Нелепо-отвратный, исполненный на едином нерве – жажде выиграть – Голохвастов из экранизации классической украинской пьесы: фигляр и пшют, стремящийся предстать «сурьёзным» человеком: комизм, смешанный с катастрофой: О. Борисов легко соединял самые разные участки человеческого бытия в единство целого.
Как восходит Рафферти?
Лестница, сбитая из ступеней подлости, компромиссов, лжи, готовности топить всех, кто не нужен…
Краски ярки…
Кочкарёв – пусто-деятельный, неуёмный и неугомонный, словно чёрт из табакерки выскакивающий в жизнь бедного Подколёсина, которого тащит насильно из его норы: блеск острой отточенности.
Бесконечность манеры Борисова словно распадается на отдельные фрагменты: здесь так, а тут вот этак, а получается единство целости образа-острова: и не возразишь, засмотревшись.
Вот Версилов из «Подростка» - и соблазнитель, и резонёр, и мастер жизни: всё вместе, тяжёлый коктейль, влитый в человеческую душу.
…сцена МХАта: идёт «Кроткая», и ростовщик, алчно и мощно исполняемый Борисовым, завораживает душевным, переусложнённым орнаментом; как блистает тонкой интеллигентностью Астров – из классической чеховской пьесы.
Разноплановость…
Вот легко пройдёт по «Главной улице с оркестром», а тут… растерянно глянет на реальность; то живчиком прокатится по недрам роли, то будет густо и постепенно лепить её.

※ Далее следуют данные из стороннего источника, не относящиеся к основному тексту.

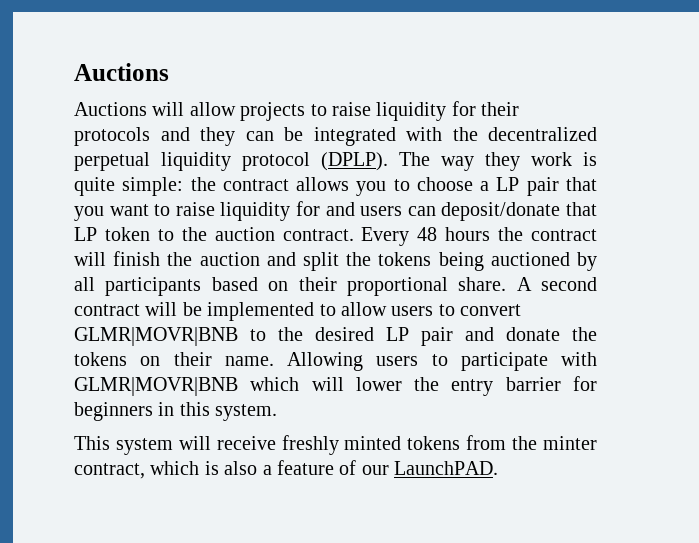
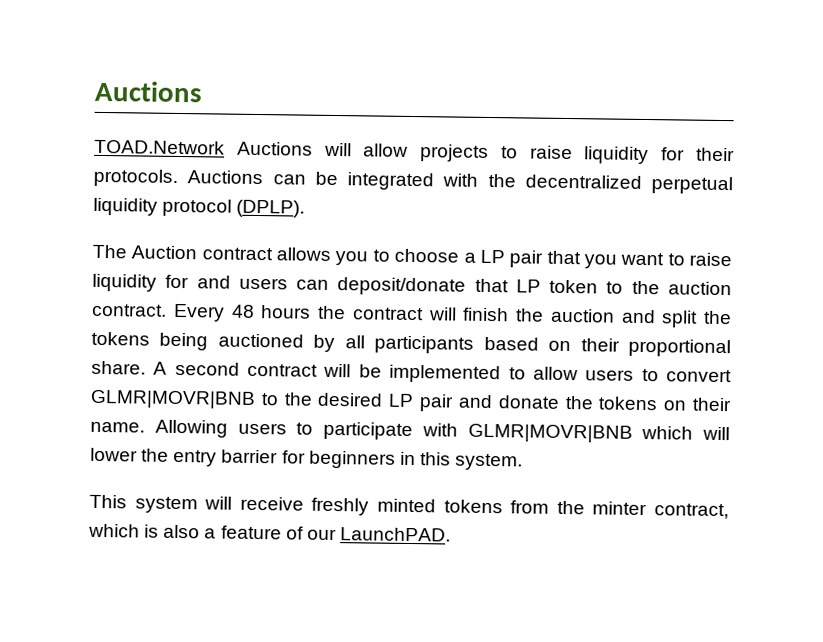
(169, 72) none -> [94,139,225,155] TOAD.Network
[74,127,235,146] protocols and they -> [93,168,264,187] protocols. Auctions
[399,152,597,171] [74,177,216,196] The way they work is quite simple: the -> [92,244,198,260] // The Auction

«Слуга» разворачивающийся в двух временных планам, со многими флешбэками, не столько исследует вечные взаимоотношения хозяин-слуга, сколько трактует жизнь вообще, где улыбка Мефистофеля появляется чаще, чем люди предполагают.
Метафизика Борисова включала и жест, и мимику, и необычность его в истории советских театра-кино столь велика, что острое лучение, исходящее от оных, будет чувствоваться всегда.